Der Älteste im Trio ist Friedrich Merz. Der 65-jährige Rechtsanwalt hatte 2018 die Stichwahl gegen Kramp-Karrenbauer nur knapp verloren. Seine Kandidatur markierte damals sein bundespolitisches Comeback. Bekannt war Merz zu Beginn des Millenniums als redegewandter Chef der CDU/CSU-Bundestagsfraktion geworden. 2002 musste er den Posten für die spätere Kanzlerin Merkel räumen, einige Jahre danach schied er aus der aktiven Politik aus. Der Wirtschaftsliberale ist vor allem beim konservativen Parteiflügel und der Parteijugend populär.
Deutlich populärer als Laschet, Merz und Röttgen ist laut Umfragen auch Gesundheitsminister Jens Spahn, der seit Ausbruch der Corona-Pandemie in den Medien allgegenwärtig ist. Doch der tritt im Gespann mit Laschet als dessen möglicher Vize an. „Ja, das Tandem steht“, sagte Laschet der Deutschen Presse-Agentur.

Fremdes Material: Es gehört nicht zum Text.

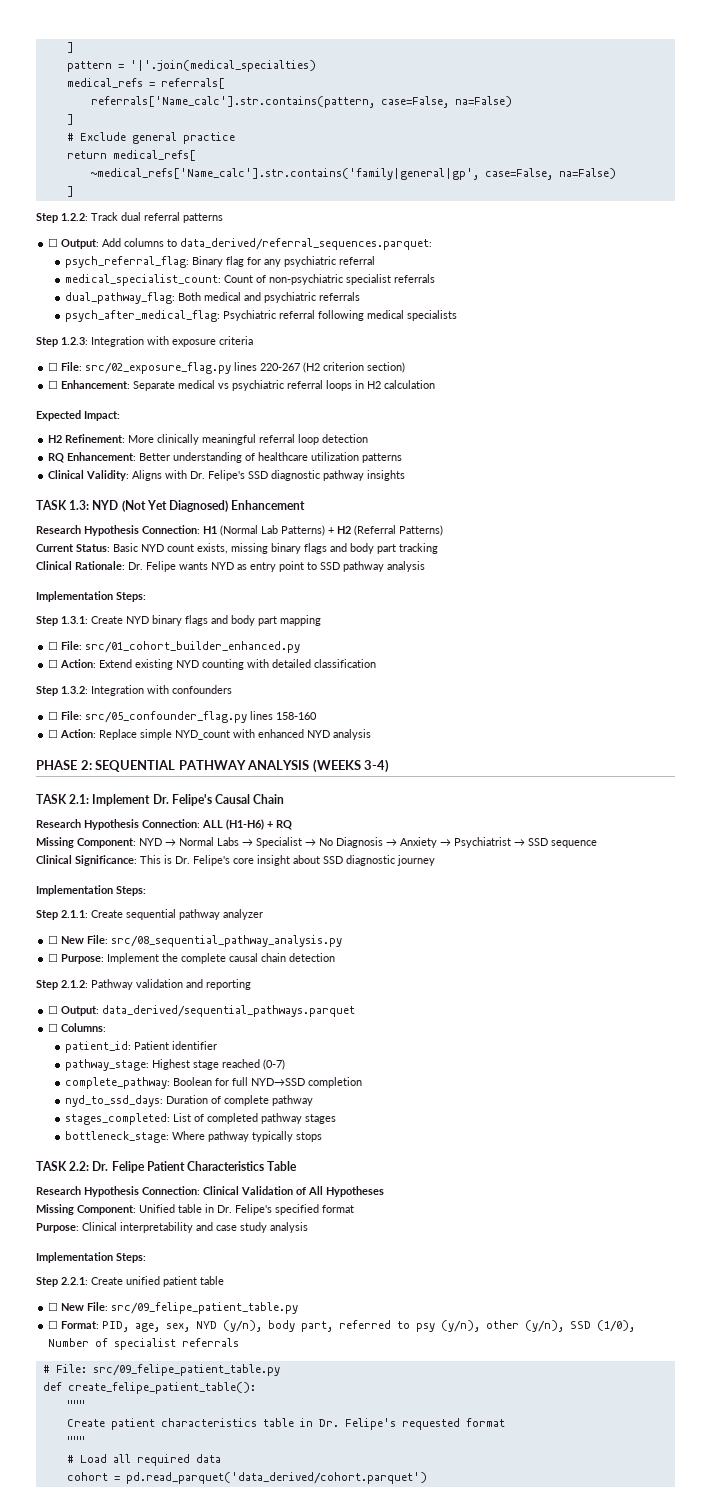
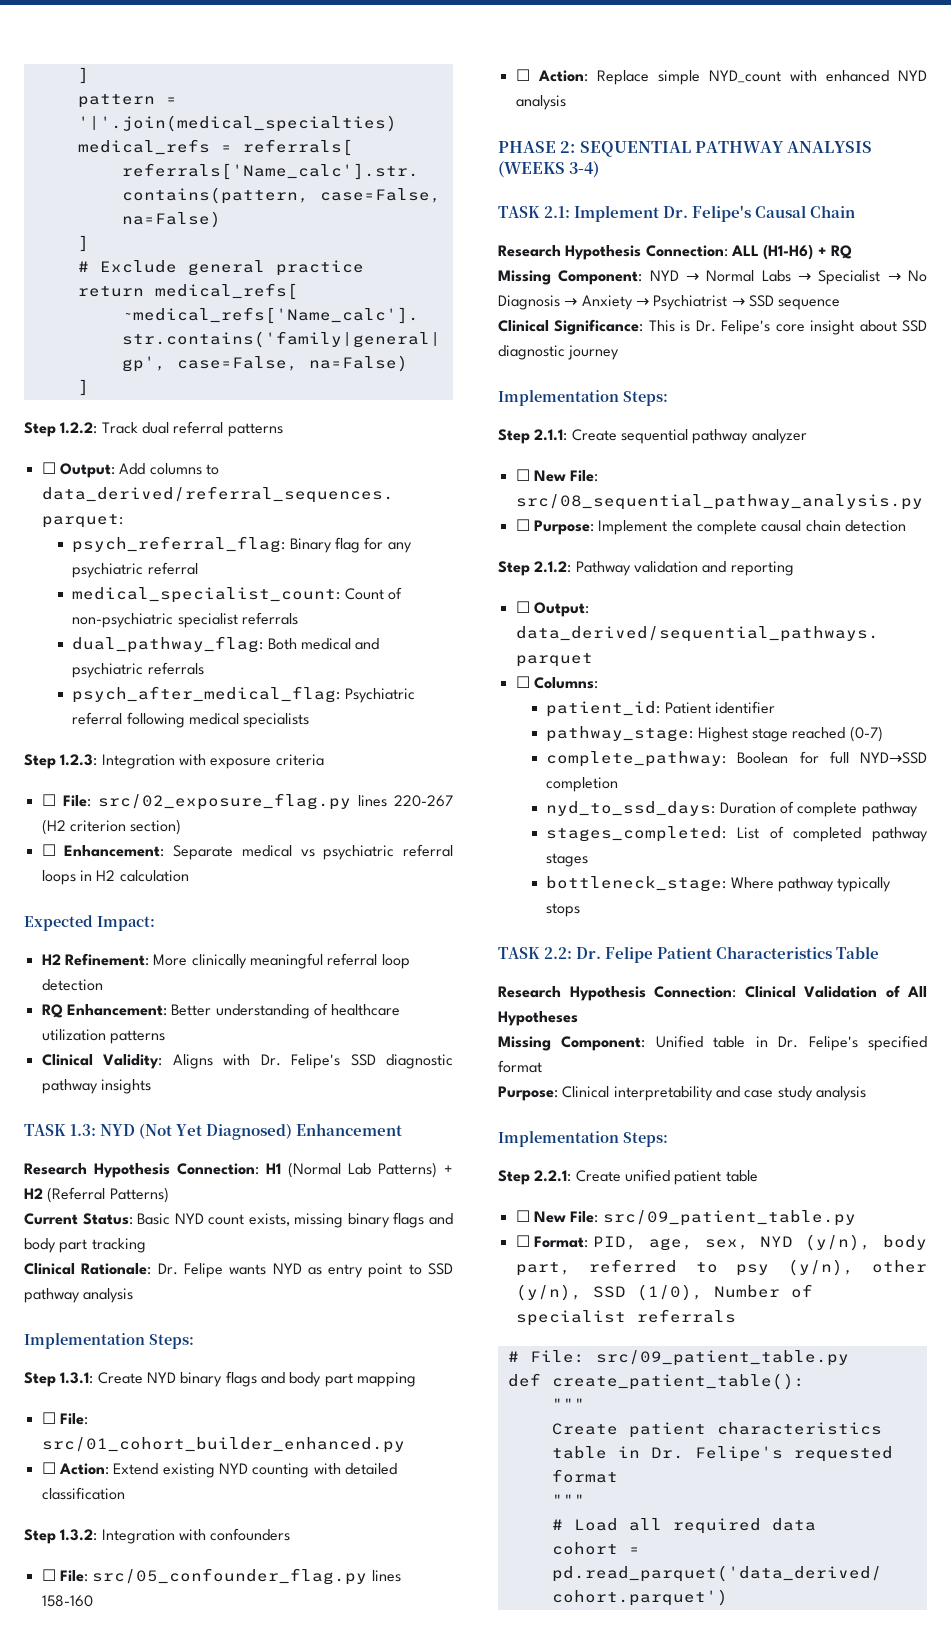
- ☐ New File: src/09_felipe_patient_table.py
+ ☐ New File: src/09_patient_table.py
- # File: src/09_felipe_patient_table.py
+ # File: src/09_patient_table.py
- def create_felipe_patient_table():
+ def create_patient_table():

Geht es nach den aktuellen Umfragen, dann könnte Deutschland nach der Bundestagswahl erstmals von einem schwarz-grünen Bündnis regiert werden. „Eine Konstellation, die neben Sicherheit auch Inspiration bieten könnte“, sagte Söder der dpa. Die Frage ist noch, was von den hohen Werten für die CDU/CSU bleibt, wenn Merkel im September nicht mehr antritt. Die Grünen als derzeit zweitstärkste politische Kraft liebäugeln jedenfalls schon mit einer eigenen Kanzlerkandidatur.